Despite feeling grouchy, I managed to apply to three jobs: two desktop support and a paratransit driving job. I will call that a win and a day because I am just too scattered to do any more. I cannot read any more job descriptions that have the words, “Must have a positive attitude.” It is a little hard to have a positive attitude when I am being underpaid and overworked in a form of indentured servitude. I cannot stomach these expectations of being grateful for having scraps thrown at me. One of my Twitter followers pointed out that whole positive attitude thing in a really astute observation.
I have to find some other things to do today and create some goals. I needed to contact my case manager and I tried calling her except that her voicemail is full so I will have to send an email. My case manager has a large work load but she is very good at getting back to me and she obviously cares very much. In these times, social services and similar resources as taxed well beyond capacity. I am in awe of what she can do because some days just thinking is overwhelming for me.

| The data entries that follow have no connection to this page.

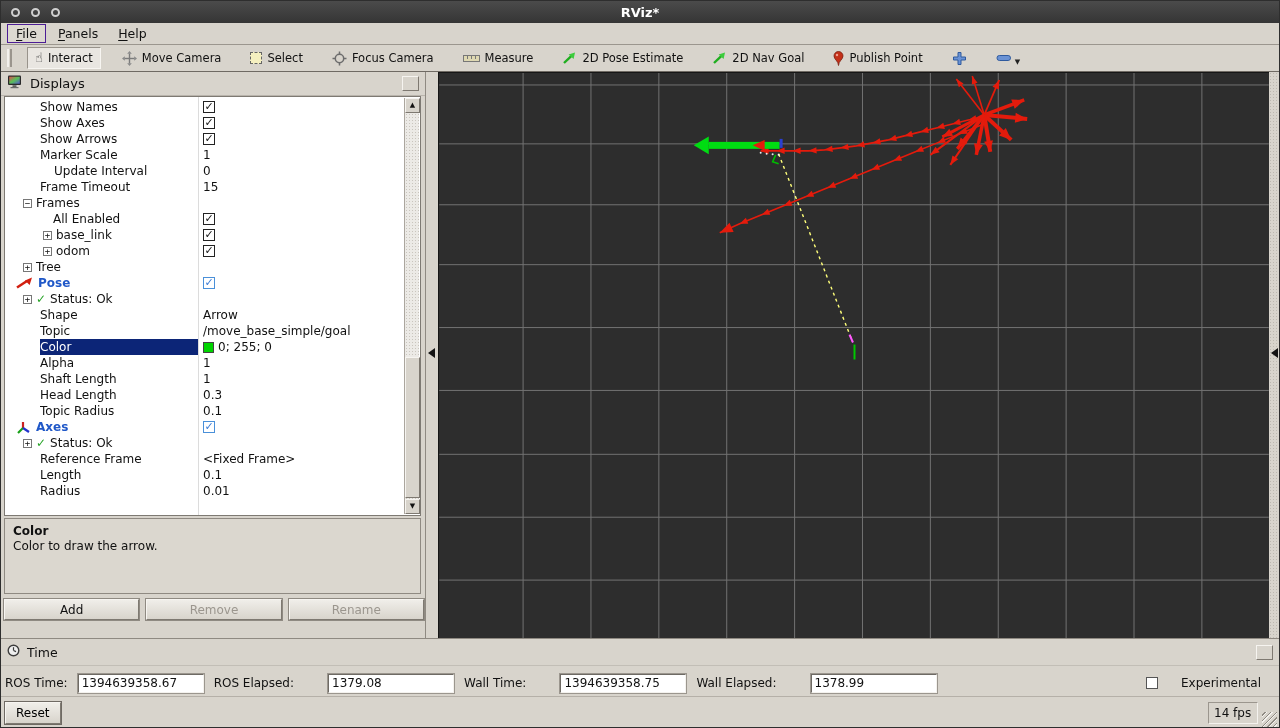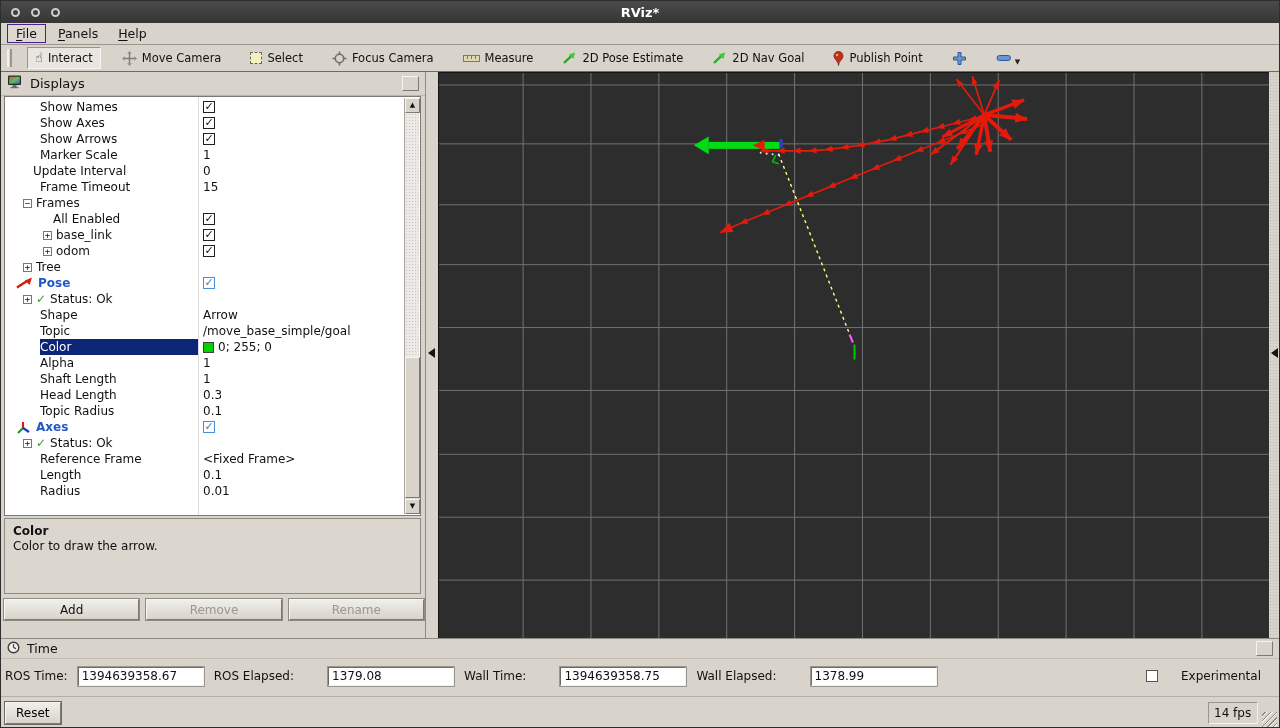--- a/index.html
+++ b/index.html
@@ -272,7 +272,7 @@
             </div>
           </div>
           <div class="tree-row">
-            <div class="tname" style="padding-left:28px">
+            <div class="tname" style="padding-left:49px">
               <div class="ninner">
                 <span class="">Update Interval</span>
               </div>

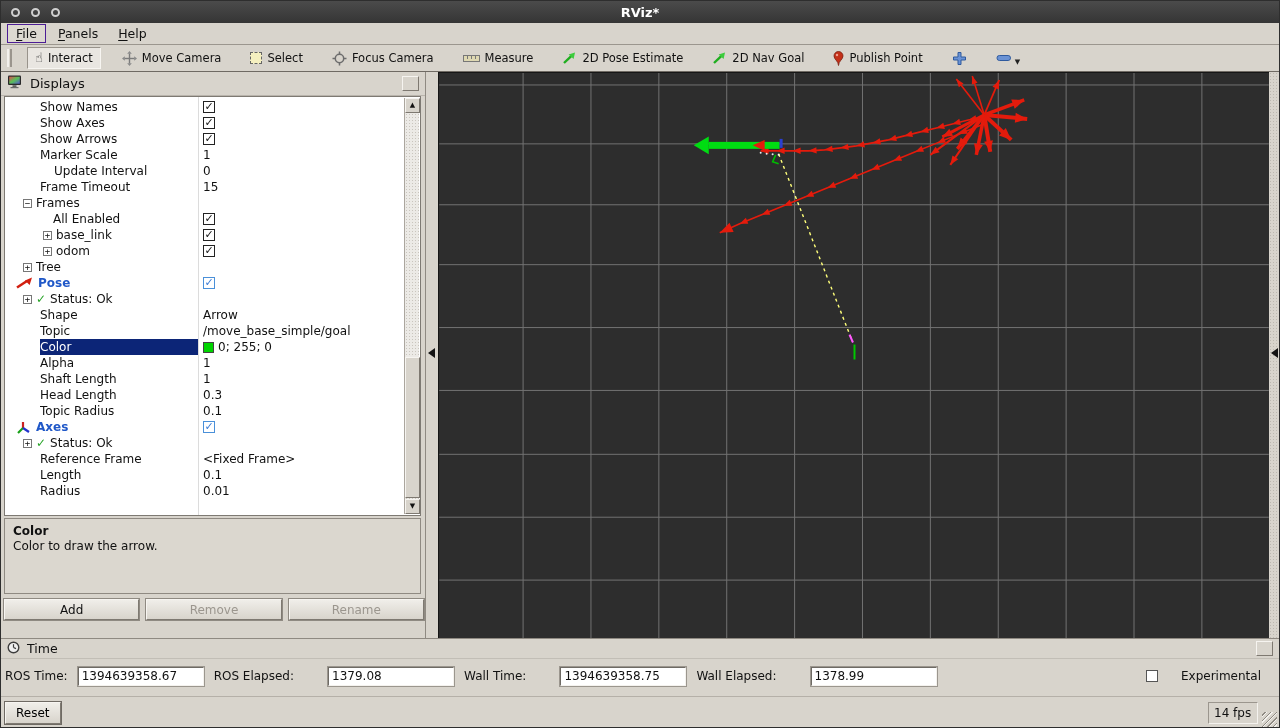--- a/index.html
+++ b/index.html
@@ -86,7 +86,7 @@
   
   .time-panel{position:absolute;left:0;top:637px;width:100%;height:58px;background:var(--panel);
     border-top:1px solid #8f8a82;}
-  .time-header{height:20px;display:flex;align-items:center;gap:7px;padding:0 6px;font-size:12.5px;
+  .time-header{height:27px;display:flex;align-items:center;gap:7px;padding:0 6px;font-size:12.5px;
     border-bottom:1px solid #c2beb6;}
   .time-fields{height:34px;display:flex;align-items:center;padding-left:4px;gap:10px;position:relative;}
   .tf-label{font-size:12px;white-space:nowrap;}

I may take a drive down to one of the places that has a job opening for a parts delivery person. In times like these, most, if not all, employers want you to apply online. This particular place wants people to come and apply in person so that means they may want to interview and hire on the spot. I realize that this kind of situation could go one of two ways: either this is a serious need or this place is so shitty to work at that they’re desperate. I realize that there is no such thing as the ideal job anymore but I might make the drive down there and apply because I have nothing else going on and it certainly does not hurt.